Un gay a toujours un essaim d’amies inconditionnelles qui voltigent autour de lui, complices de ces espiègleries les plus occultes qui, avec une excitation inusuelle, s’intéressent à chaque détail scabreux que tu ne raconterais jamais à personne. Entre elles, il y en a toujours une, la reine mère, qui ne se sépare jamais de lui, qui, comme s’il s’agissait d’une relation pathologique de dépendance, à besoin d’être là à chaque pas qu’il fait et, quand à cause d’une obligation il ne lui est vraiment pas possible d’assister à sa nouvelle bataille, elle passe son temps à lui envoyer des textos ou à l’appeler toutes le quinze minutes avec une soif insatiable d’information, comme si son absence impliquait de rater un évènement extraordinaire.

Il est vrai que pour les deux parties, le gay formidable et sa FAP associée, cette relation convient comme une relation symbolique, celle dont, même si elle fait un peu de tort, le bénéfice supposé est toujours plus important. Les deux gagnent non seulement en amitié sur laquelle ils comptent, trésor dont on ne peut se passer en tant qu’animaux sociaux que nous sommes, mais aussi parce que, dans cette jungle de la vie nocturne désenchainée, le gay sert d’écran à toutes les agressions sexuelles dont les filles sont l’objet en agissant comme un bouclier antimissiles, compte tenu que les “hétéros” se retiennent beaucoup lorsqu’ils veulent draguer une jolie fille avec un mec à sa droite.

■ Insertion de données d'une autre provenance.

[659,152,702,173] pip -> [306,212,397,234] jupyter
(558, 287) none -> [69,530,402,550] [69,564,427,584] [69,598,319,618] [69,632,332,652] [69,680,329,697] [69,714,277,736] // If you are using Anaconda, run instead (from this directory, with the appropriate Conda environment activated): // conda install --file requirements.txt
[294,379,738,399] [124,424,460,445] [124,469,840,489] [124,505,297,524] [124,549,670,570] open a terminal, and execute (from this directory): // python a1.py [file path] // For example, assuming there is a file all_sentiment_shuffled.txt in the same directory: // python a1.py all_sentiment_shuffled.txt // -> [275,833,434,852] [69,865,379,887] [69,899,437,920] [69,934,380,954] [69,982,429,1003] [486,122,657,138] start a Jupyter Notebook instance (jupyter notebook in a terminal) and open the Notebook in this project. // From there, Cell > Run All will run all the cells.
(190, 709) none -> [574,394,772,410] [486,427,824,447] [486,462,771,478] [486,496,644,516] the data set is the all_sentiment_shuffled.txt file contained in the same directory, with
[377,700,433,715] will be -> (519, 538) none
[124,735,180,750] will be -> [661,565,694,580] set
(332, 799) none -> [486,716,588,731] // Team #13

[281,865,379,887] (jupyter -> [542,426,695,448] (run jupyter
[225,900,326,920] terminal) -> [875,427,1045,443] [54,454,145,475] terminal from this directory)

Ainsi, avec l’assurance que cela suppose, elle observe ce qui se passe autour d’elle en affilant ses canines, pour, une fois sa proie sélectionnée depuis l’ombre du gay, sauter sur elle telle une mante religieuse et la décapiter d’un coup de griffe. D’un autre côté, grâce à la présence de la FAP, le gay est capable d’accéder au menu de garçons plus ou moins hétérosexuels (l’acception d’”hétéroflexibles” s’impose de plus en plus), normalement absents de ces milieux dans lesquels sa FAP s’ennuie tellement.
Les deux s’amusent énormément des confusions créées par la complexité dont ils font étalage lors de leurs apparitions publiques, en sachant que l’espèce humaine tend particulièrement à se faire des films et à mettre en couple chaque brebis avec son partenaire, incapables de discerner, à partir d’une certaine heure de la nuit, ce qui est vrai de ce qui est le pur fruit de leur imagination.
Pour cette raison, l’autre face de la pièce est que que dans cette relation quasi pathologique il existe aussi un préjudice, et parfois le potentiel succès du cortège part en fumée à cause de l’étroite proximité entre l’abeille et le faux bourdon. De cette manière, la FAP commente habituellement en riant que son gay fait fuir les mecs et que par sa faute elle ne flirte avec personne, donc, que dans certaines situations cela lui nuit.
Ponctuellement, il arrive à peu près la même chose au gay, en fait ce théâtre devient tellement crédible qu’ils terminent tels un vieux couple, par s’en aller ensemble du local, se tenant par la main et souls comme des barriques après avoir tire dans tous les sens et ne pas avoir touché la moindre proie. Cela les mène, de temps en temps à louer un des appartements à Berlin et à revenir aux routines propres à leur option sexuelle, mais il faut voir comment ils se manquent dans ces occasions comptées.